Um die Lücken im Sortiment zu schließen, importieren Einzelhandelsketten verstärkt ausländische Produkte. Seit Kriegsbeginn stieg die Importmenge um rund 10 Prozentpunkte auf etwa 20 Prozent des Gesamtsortiments. Vor allem osteuropäische Marken tauchen in den Verkaufsregalen auf. ATB bezieht Lebensmittel und Haushaltswaren vor allem aus Polen, dem Baltikum und der Türkei. Die französische Großhandelskette Auchan setzt auf Lieferungen aus Polen, Rumänien, Ungarn und Tschechien.

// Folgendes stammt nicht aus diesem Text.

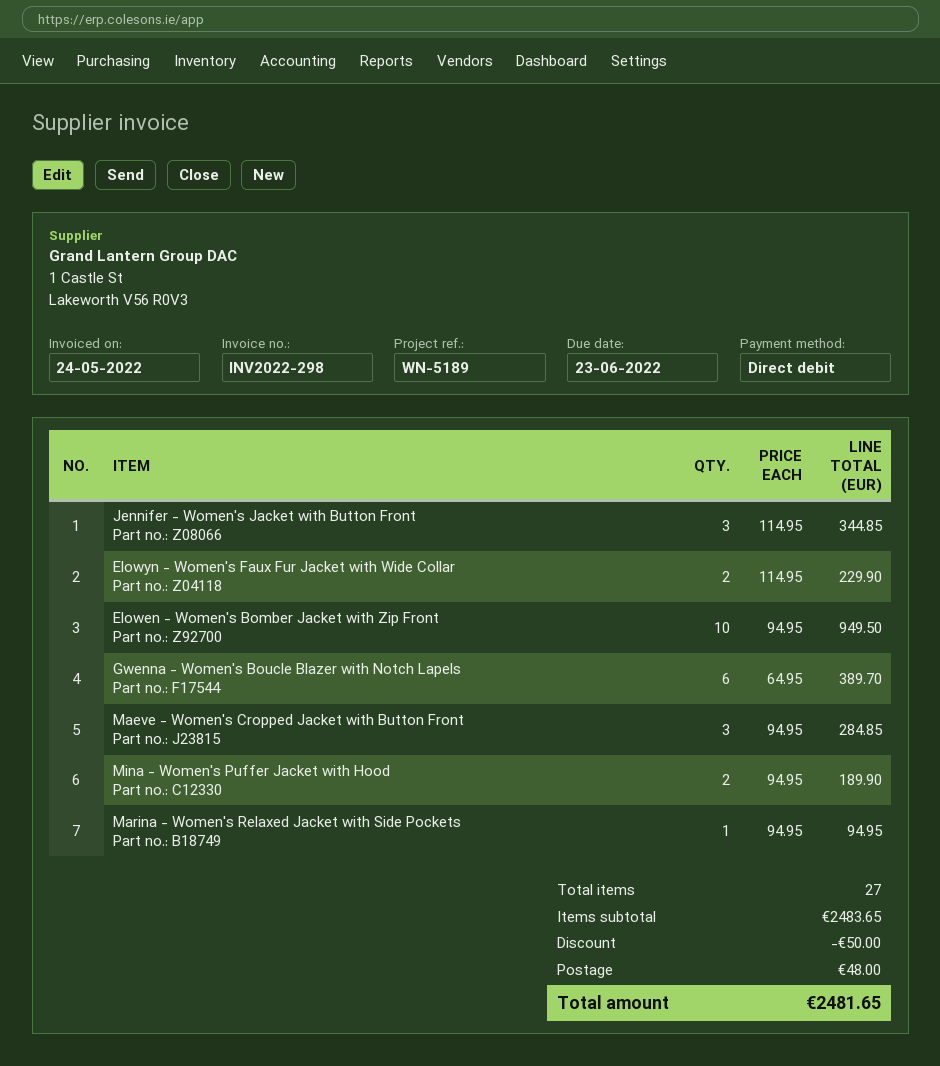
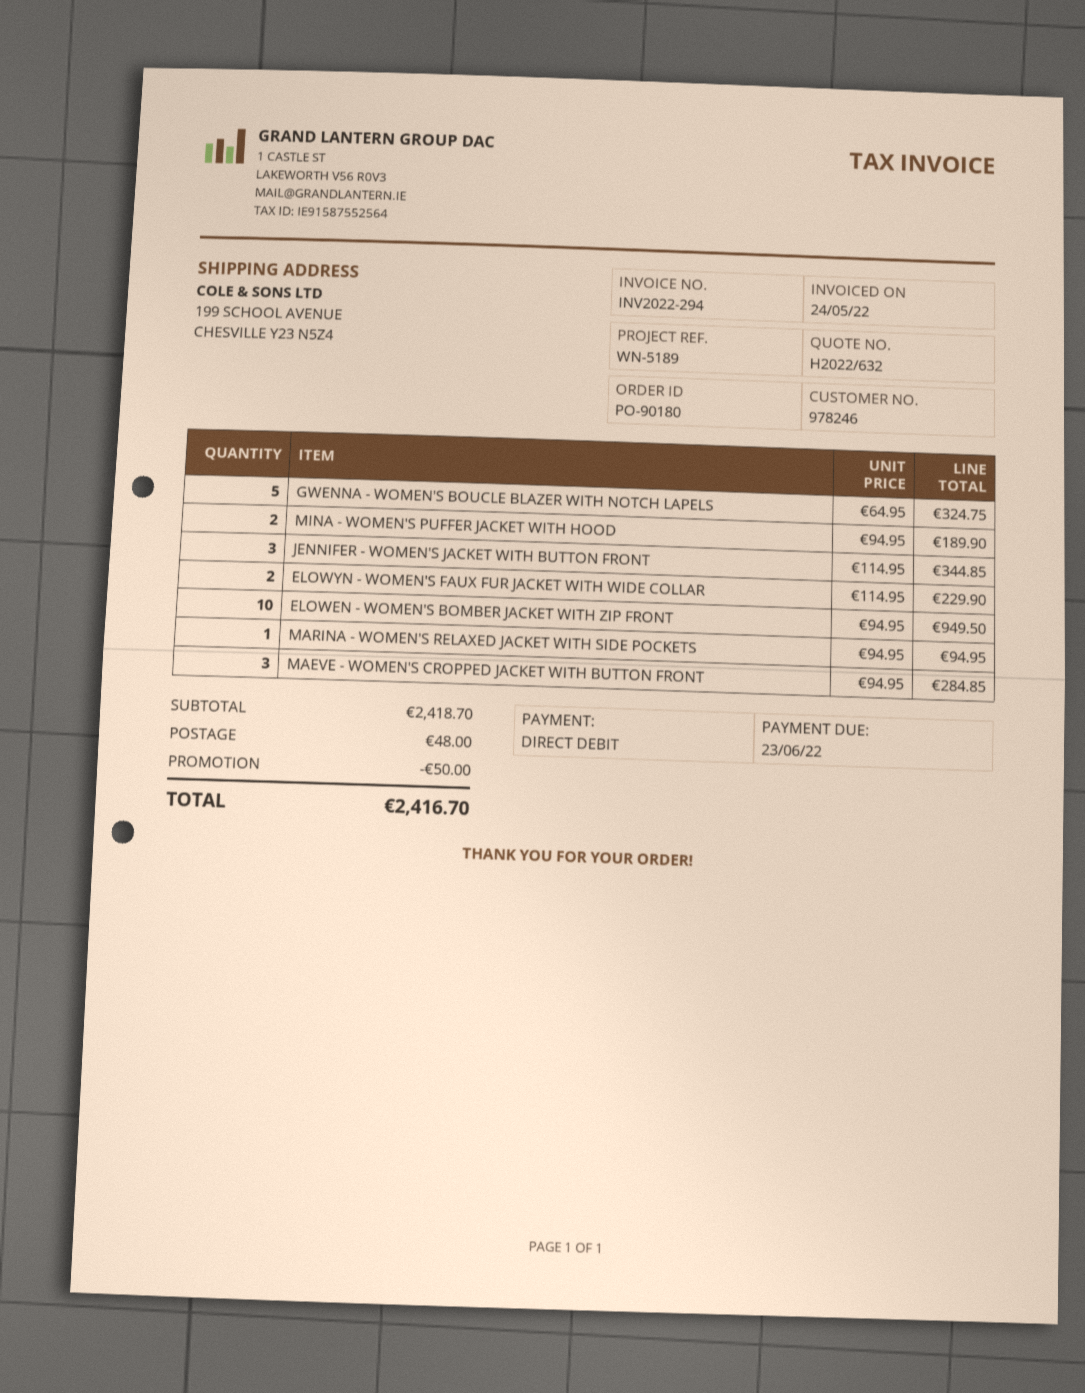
invoice number: INV2022-298 -> INV2022-294
Gwenna - Women's Boucle Blazer with Notch Lapels: 6 x 64.95 = 389.70 -> 5 x 64.95 = 324.75
subtotal: 2483.65 -> 2418.70
total: 2481.65 -> 2416.70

Die Regierung vereinfacht die Einfuhr von Lebensmitteln. Zum 1. Juli 2022 wurden Zölle und Mehrwertsteuer auf importierte Lebensmittel gestrichen. Zudem können eingeführte Produkte in Fremdwährung bezahlt werden. War vor dem Krieg nach Grenzübertritt das Anbringen eines ukrainischen Etiketts Pflicht, ist nun eine Einfuhr ohne Aufdruck in ukrainischer Sprache möglich.

Ausländische Produkte können allerdings nur begrenzt auf dem ukrainischen Einzelhandelsmarkt Fuß fassen. Importierte Waren sind um bis zu 20 Prozent teurer als einheimische Lebensmittel und Haushaltswaren. Die Abwertung der Landeswährung Hrywnja lässt die Preise ebenfalls weiter steigen. Viele Ukrainer müssen den Gürtel enger schnallen und kaufen vor allem lebensnotwendige Produkte. Zudem ist der Bekanntheitsgrad ausländischer Marken unter ukrainischen Käufern noch gering. 

Konsum leidet unter gesunkener Kaufkraft

Der ukrainische Einzelhandel muss sich auf magere Jahre einstellen. Der Rückgang der Kundschaft, die sinkende Kaufkraft, sowie eine hohe Inflation drücken den Konsum. Der private Verbrauch wird 2022 um 45 Prozent im Vergleich zum Vorjahr sinken, schätzt das Wiener Institut für Internationale Wirtschaftsvergleiche (wiiw). Nur rund jeder dritte Arbeitnehmer erhält seinen vollen Lohn, ergab eine Umfrage des Meinungsforschungsinstituts InfoSapiens.